Un viernes, a última hora de la tarde, en la oficina de Martínez.
   —Señó Emiliano, ¿da su permiso? —consultó Antonio asomando la cabeza por la entreabierta portezuela.
   El administrativo dejó teclear sobre la antiquísima y negra Hispano Olivetti M40.
   —¡Adelante! —dijo a la par que se subía las gruesas lentes ayudándose del dedo corazón.
   —¿Me puedo cogé un día de vacaciones?
   —Sí claro ¡Cómo no!
   —Es que tengo que ir a Cáceres pa comprarme algo y…
   —¿Para cuándo quieres el día?
   —¿Puede sé mañana?
   —Bien, por esta vez de acuerdo; pero, de aquí en adelante, cuando tengas previsto alguna otra cosa: me lo haces saber con más tiempo.
   —Muchas gracias, señó Emiliano.
   —No hay de qué, Antonio.

   A la mañana siguiente, a eso las siete, tras accionar la puesta en marcha del vehículo, con las ideas claras y el rumbo prefijado, se desplazó hasta la capital de provincia.

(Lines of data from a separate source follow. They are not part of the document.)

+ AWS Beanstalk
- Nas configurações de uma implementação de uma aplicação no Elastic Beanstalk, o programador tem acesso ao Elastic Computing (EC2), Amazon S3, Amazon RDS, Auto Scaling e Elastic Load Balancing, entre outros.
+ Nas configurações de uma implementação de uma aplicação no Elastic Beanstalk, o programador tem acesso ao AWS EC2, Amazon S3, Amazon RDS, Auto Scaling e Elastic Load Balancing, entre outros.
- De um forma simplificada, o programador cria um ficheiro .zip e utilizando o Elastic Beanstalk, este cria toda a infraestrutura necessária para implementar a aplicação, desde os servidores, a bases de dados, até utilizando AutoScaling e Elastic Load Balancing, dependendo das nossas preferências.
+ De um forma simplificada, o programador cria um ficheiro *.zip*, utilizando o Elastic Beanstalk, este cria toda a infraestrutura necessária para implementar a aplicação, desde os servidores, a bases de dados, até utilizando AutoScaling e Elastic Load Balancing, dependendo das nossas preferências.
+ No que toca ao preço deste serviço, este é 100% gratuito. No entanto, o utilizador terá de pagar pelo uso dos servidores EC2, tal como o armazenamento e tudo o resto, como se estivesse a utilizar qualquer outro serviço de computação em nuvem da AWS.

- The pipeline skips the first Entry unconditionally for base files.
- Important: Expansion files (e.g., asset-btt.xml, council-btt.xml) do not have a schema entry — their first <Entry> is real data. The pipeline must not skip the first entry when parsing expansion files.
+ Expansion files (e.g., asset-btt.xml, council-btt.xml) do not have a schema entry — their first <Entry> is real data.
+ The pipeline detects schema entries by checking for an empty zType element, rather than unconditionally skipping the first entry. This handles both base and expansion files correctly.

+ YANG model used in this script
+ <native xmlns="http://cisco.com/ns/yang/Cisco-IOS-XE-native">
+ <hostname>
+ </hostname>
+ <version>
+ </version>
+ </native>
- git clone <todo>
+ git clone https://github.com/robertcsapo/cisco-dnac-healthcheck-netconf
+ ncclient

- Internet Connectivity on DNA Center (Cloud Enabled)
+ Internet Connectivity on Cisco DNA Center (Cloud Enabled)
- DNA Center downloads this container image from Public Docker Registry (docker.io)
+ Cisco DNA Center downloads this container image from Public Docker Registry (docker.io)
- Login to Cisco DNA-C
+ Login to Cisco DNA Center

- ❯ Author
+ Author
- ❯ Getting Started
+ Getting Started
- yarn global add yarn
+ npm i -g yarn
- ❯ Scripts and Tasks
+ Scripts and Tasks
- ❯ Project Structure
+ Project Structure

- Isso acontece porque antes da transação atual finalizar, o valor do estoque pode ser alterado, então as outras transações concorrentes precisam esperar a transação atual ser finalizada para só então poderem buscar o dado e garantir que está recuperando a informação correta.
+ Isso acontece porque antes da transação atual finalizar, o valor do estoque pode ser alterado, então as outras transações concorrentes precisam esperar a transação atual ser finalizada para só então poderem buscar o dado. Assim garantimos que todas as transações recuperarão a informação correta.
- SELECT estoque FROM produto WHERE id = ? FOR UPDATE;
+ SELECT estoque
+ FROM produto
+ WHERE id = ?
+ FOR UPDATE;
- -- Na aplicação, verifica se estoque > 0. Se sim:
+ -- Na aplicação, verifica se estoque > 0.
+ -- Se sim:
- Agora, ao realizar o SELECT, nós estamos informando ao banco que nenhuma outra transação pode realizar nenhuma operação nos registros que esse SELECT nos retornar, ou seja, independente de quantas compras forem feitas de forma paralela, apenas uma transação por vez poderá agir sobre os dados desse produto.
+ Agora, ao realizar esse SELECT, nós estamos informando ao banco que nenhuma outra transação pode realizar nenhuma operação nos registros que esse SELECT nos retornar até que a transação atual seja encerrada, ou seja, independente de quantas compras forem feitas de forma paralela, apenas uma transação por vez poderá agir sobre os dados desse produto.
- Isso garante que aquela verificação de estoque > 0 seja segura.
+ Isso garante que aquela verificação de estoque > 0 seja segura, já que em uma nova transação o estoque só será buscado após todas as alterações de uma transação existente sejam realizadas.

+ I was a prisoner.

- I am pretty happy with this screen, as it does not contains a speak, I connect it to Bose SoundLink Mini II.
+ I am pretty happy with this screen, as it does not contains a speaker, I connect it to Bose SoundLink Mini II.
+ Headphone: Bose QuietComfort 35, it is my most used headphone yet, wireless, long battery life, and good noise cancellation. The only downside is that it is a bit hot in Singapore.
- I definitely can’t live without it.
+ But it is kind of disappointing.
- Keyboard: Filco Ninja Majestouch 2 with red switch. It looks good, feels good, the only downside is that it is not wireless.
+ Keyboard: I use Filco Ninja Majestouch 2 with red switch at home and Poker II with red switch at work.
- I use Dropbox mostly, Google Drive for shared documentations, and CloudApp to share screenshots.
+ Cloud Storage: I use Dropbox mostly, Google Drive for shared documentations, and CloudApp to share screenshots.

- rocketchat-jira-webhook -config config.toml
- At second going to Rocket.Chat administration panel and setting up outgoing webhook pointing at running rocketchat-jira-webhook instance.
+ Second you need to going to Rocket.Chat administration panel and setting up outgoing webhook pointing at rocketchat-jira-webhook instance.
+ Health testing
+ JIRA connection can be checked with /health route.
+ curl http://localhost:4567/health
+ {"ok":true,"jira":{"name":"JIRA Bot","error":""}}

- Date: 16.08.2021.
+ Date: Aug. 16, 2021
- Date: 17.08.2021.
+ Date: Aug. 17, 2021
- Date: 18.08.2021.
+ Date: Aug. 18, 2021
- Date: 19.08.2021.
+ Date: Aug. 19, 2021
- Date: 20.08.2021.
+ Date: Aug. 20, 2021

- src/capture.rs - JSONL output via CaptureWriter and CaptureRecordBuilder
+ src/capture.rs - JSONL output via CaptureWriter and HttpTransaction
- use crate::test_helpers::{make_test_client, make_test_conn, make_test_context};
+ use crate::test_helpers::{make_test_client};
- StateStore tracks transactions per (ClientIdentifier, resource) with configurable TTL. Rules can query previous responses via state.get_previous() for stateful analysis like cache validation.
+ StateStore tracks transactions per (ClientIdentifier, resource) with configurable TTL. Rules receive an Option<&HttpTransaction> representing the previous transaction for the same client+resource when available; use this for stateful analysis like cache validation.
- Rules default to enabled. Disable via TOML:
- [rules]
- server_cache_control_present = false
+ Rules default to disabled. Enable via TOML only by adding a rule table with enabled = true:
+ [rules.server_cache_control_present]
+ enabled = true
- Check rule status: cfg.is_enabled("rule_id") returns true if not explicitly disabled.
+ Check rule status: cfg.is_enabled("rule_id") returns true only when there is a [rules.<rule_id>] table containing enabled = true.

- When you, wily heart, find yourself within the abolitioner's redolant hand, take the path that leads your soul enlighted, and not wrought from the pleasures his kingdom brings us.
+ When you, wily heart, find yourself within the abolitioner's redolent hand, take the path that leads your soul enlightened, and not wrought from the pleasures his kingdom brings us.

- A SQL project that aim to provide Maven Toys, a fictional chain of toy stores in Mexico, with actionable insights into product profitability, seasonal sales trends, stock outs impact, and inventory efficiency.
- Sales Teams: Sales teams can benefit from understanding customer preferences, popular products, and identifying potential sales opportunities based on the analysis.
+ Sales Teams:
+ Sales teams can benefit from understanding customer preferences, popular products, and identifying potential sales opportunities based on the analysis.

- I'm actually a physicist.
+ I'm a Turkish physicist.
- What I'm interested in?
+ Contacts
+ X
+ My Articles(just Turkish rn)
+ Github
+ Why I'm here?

Al llegar, aparcó el automóvil prácticamente a las afueras de la ciudad y continúo a pie deambulando por esta, hasta que, preguntando a los viandantes, logró situarse frente a la puerta de un gran almacén donde se podía adquirir cualquier artículo relacionado con la acampada y los deportes al aire libre. Una vez en el interior, después de comparar precios y modelos, se decantó por una de tamaño familiar, seis plazas además del porche y, tras realizar el pago, echándosela sobre el hombro, regresó hacia el lugar donde había dejado estacionado el vehículo.

   Pasada la noche en vela, tras levantarse y desayunar, cogió todos los bártulos y, echándolos al maletero del vehículo, emprendió el camino hacia la Isla del Pirata, como él la llamaba. Una vez allí, después de fumarse varios cigarrillos, tras un par de intentos frustrados, dos horas más tarde, por fin se podía jactar de haber convertido en realidad aquel sueño surgido tiempo atrás, estando de maniobras.